Les livres et moi, mes coups de coeur, mes découvertes, mes créations ou mes voyages : intellectuels, spirituels, botaniques ou culinaires...
L'histoire
Lia, vingt ans à peine, se retrouve dans la maison de son arrière-grand-mère Alice qui vient de mourir dans son sommeil à 90 ans. Il y aussi Sol (Solange), sa grand-mère âgée de 70 ans (la fille d'Alice), Agnès, sa mère âgée de 47 ans (la fille de Solange) et enfin Marie l'amie intime d'Alice. Là, dans les Landes où Lia a passé la plupart de ses vacances durant son enfance et son adolescence, les souvenirs affluent.
Chacune gère à sa façon, d'abord l'enterrement, puis les premiers jours du deuil. Lia est un peu perdue et étouffe dans cette maison, entourée de femmes beaucoup trop protectrices qui veulent lui éviter toute souffrance.
Solange, comme d'habitude, s'emploie à tout gérer pour ne pas s'arrêter sur ses sentiments. Agnès se laisse porter par les événements sans rien dire ou presque.

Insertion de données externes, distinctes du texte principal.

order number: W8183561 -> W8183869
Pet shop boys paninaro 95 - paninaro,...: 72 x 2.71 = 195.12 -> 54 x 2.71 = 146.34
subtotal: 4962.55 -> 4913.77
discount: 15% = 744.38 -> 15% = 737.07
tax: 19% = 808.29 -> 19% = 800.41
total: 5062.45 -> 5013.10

Marie surmerge et a besoin de sortir de la maison : elle fait le marché, rassure son monde et ouvre une petite bouteille pour se changer les idées. Pour elle, il faut que la vie continue à tous prix...

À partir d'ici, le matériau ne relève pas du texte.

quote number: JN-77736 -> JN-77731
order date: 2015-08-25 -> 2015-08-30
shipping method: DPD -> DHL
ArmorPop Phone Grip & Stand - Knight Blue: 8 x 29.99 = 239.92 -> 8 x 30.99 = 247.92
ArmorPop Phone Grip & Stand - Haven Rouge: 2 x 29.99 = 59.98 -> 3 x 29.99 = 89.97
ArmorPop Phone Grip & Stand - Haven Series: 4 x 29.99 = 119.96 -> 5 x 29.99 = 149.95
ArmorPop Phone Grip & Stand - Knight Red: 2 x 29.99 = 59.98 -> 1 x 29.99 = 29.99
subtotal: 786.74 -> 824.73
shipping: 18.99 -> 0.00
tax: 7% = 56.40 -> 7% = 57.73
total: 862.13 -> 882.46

Alors que Lia range la chambre d'Alice avec sa mère, elle découvre sous l'armoire, dans une boîte à chaussures poussiéreuse, des lettres datant des années 50 et un carnet ayant appartenu à Alice.
Ses écrits révèlent aux deux femmes un lourd secret : Alice, devenue veuve très jeune, a toujours décrit Pierre, son mari, comme un mari parfait, un héros de la résistance et ne s'est jamais remariée. Or en fait, les lettres démontrent que Pierre l'avait abandonné, alors que Solange n'était encore qu'un bébé, pour se marier avec une autre femme à Bordeaux. Marie était au courant... Solange, qui finit par découvrir le carnet, est effondrée, Agnès n'y comprend plus rien, et Lia se révolte d'autant plus que Marie lui apprend que Pierre n'est pas mort...
Pourquoi son arrière-grand-mère a-t-elle menti toute sa vie à ses proches ? Comment était-ce possible, de se marier sans avoir divorcé au préalable ?
Chacune va s'interroger sur ses propres comportements amoureux et se demander si ce secret, jalousement gardé par leur aïeule, n'est pas responsable de leur propre façon d'aimer...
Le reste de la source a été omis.